The polymerase chain reaction was conceived by Kary Mullis and first applied to genetic diagnosis by Saiki and colleagues in 1985, with the method formalised by Mullis and Faloona in 1987. Real-time quantitative PCR, described by Heid and colleagues in 1996, added continuous quantification, and isothermal methods such as loop-mediated amplification, introduced by Notomi and colleagues in 2000, broadened where amplification could be performed.

Key figures

  • Kary Mullis
  • Randall Saiki
  • Christian Drosten

Related topics

Seminal works

  • saiki-1985
  • mullis-faloona-1987
  • heid-1996
  • corman-2020

Frequently asked questions

What is the difference between PCR and RT-PCR?
PCR amplifies DNA, so it is used directly for DNA viruses.
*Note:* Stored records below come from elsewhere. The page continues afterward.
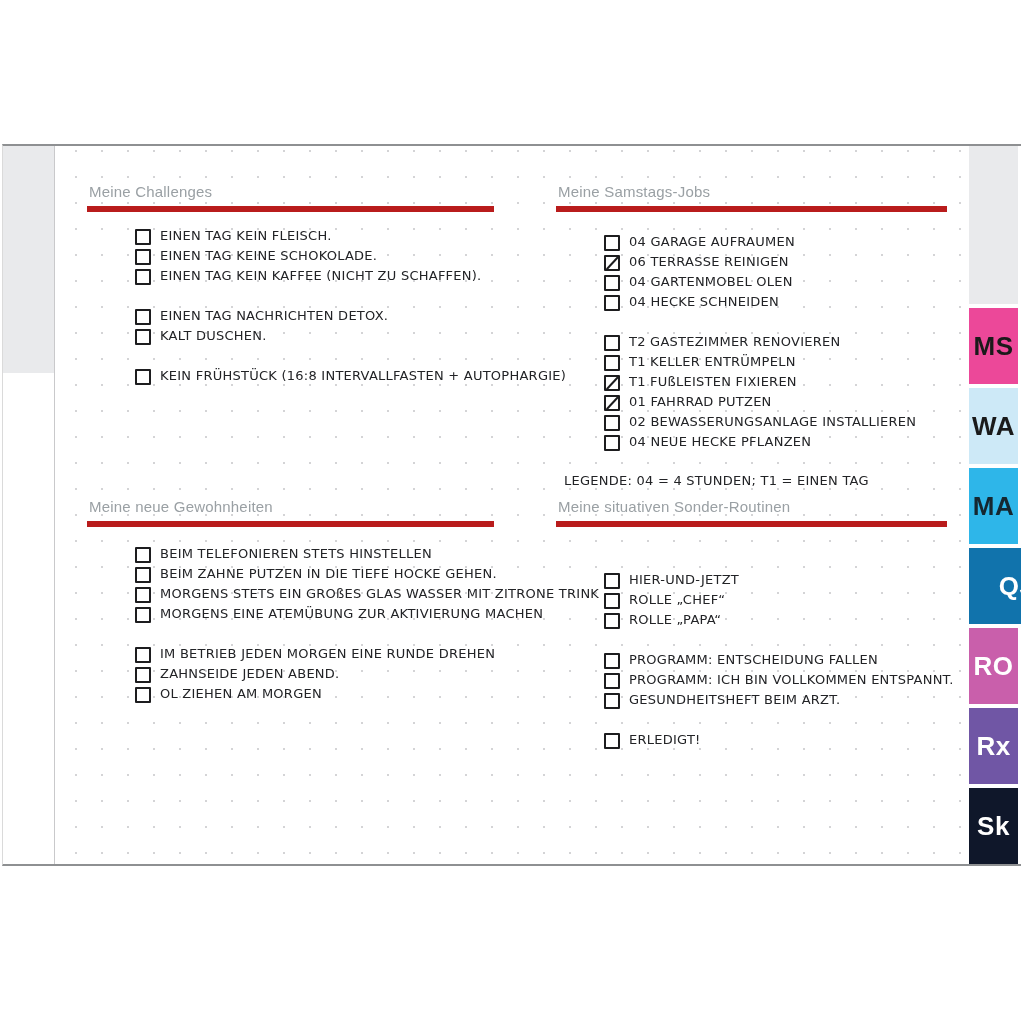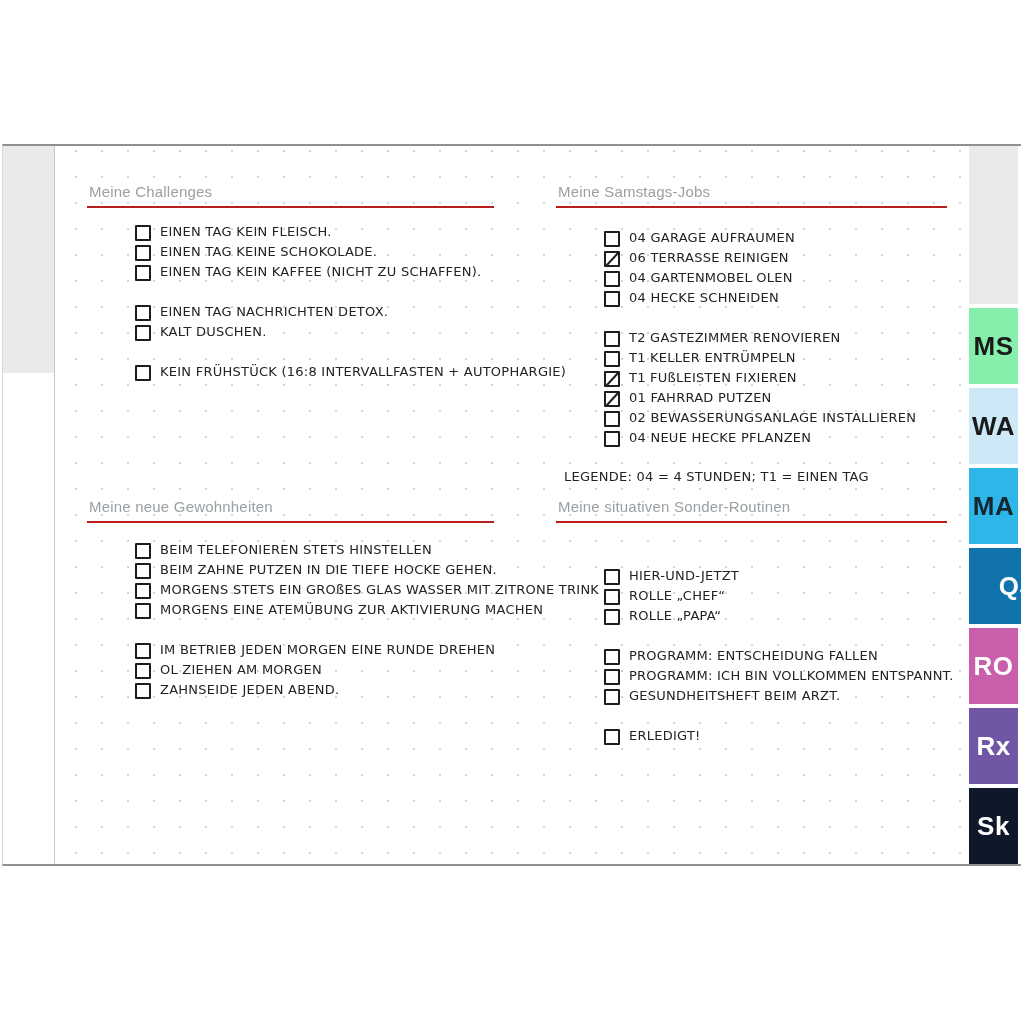--- a/index.html
+++ b/index.html
@@ -36,7 +36,7 @@
   .sec-routinen    {left:553px;top:352px;width:391px;}
   .sec-title{
     font-size:15px;color:#9aa0a4;letter-spacing:.2px;
-    padding:0 0 6px 2px;border-bottom:2px solid #b91c1c;
+    padding:0 0 6px 2px;border-bottom:6px solid #b91c1c;
   }
   .items{margin-left:8px;}
   .sec-challenges   .items{margin-top:15px;}

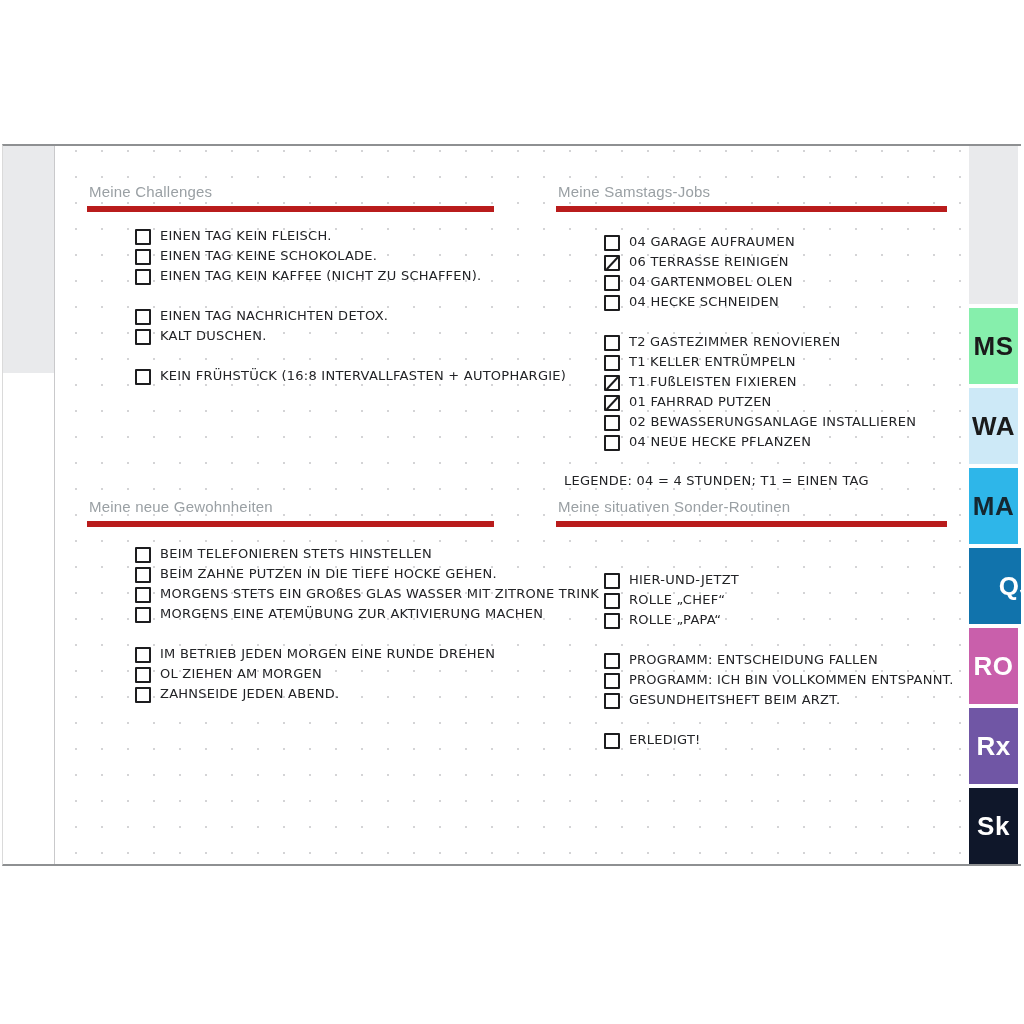--- a/index.html
+++ b/index.html
@@ -251,7 +251,7 @@
 
   <div class="tabs">
     <div class="tab-spacer"></div>
-  <div class="tab" style="top: 162px; background: #86efac; color: rgb(26, 26, 26);">MS</div>
+  <div class="tab" style="top: 162px; background: #ec4899; color: rgb(26, 26, 26);">MS</div>
       <div class="tab" style="top: 242px; background: rgb(205, 233, 247); color: rgb(26, 26, 26);">WA</div>
       <div class="tab" style="top: 322px; background: rgb(46, 182, 233); color: rgb(21, 39, 48);">MA</div>
       <div class="tab" style="top: 402px; background: rgb(17, 115, 172); color: rgb(255, 255, 255); padding-left: 23px;">QJ</div>

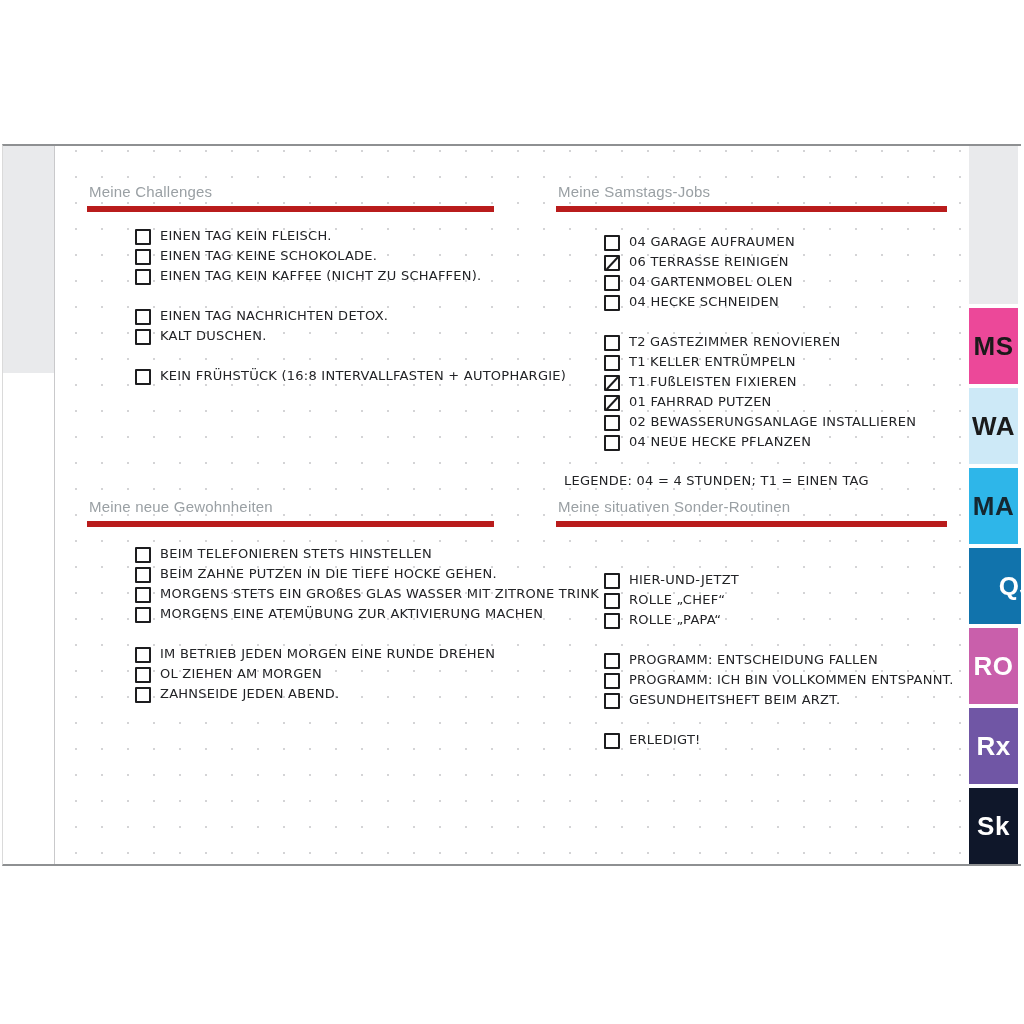--- a/index.html
+++ b/index.html
@@ -199,11 +199,11 @@
           </div>
           <div class="row">
             <span class="cb"></span>
+            <span class="lbl">ZAHNSEIDE JEDEN ABEND.</span>
+          </div>
+          <div class="row">
+            <span class="cb"></span>
             <span class="lbl">OL ZIEHEN AM MORGEN</span>
-          </div>
-          <div class="row">
-            <span class="cb"></span>
-            <span class="lbl">ZAHNSEIDE JEDEN ABEND.</span>
           </div>
         </div>
       </div>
RT-PCR adds a reverse-transcription step that converts a virus's RNA genome into complementary DNA first, allowing RNA viruses such as influenza and coronaviruses to be detected.
Does a positive PCR result mean infectious virus is present?
Not necessarily. PCR detects viral genome, which can persist after a virus is no longer replicating or infectious. Establishing the presence of infectious virus requires culture or other functional assays interpreted in clinical context.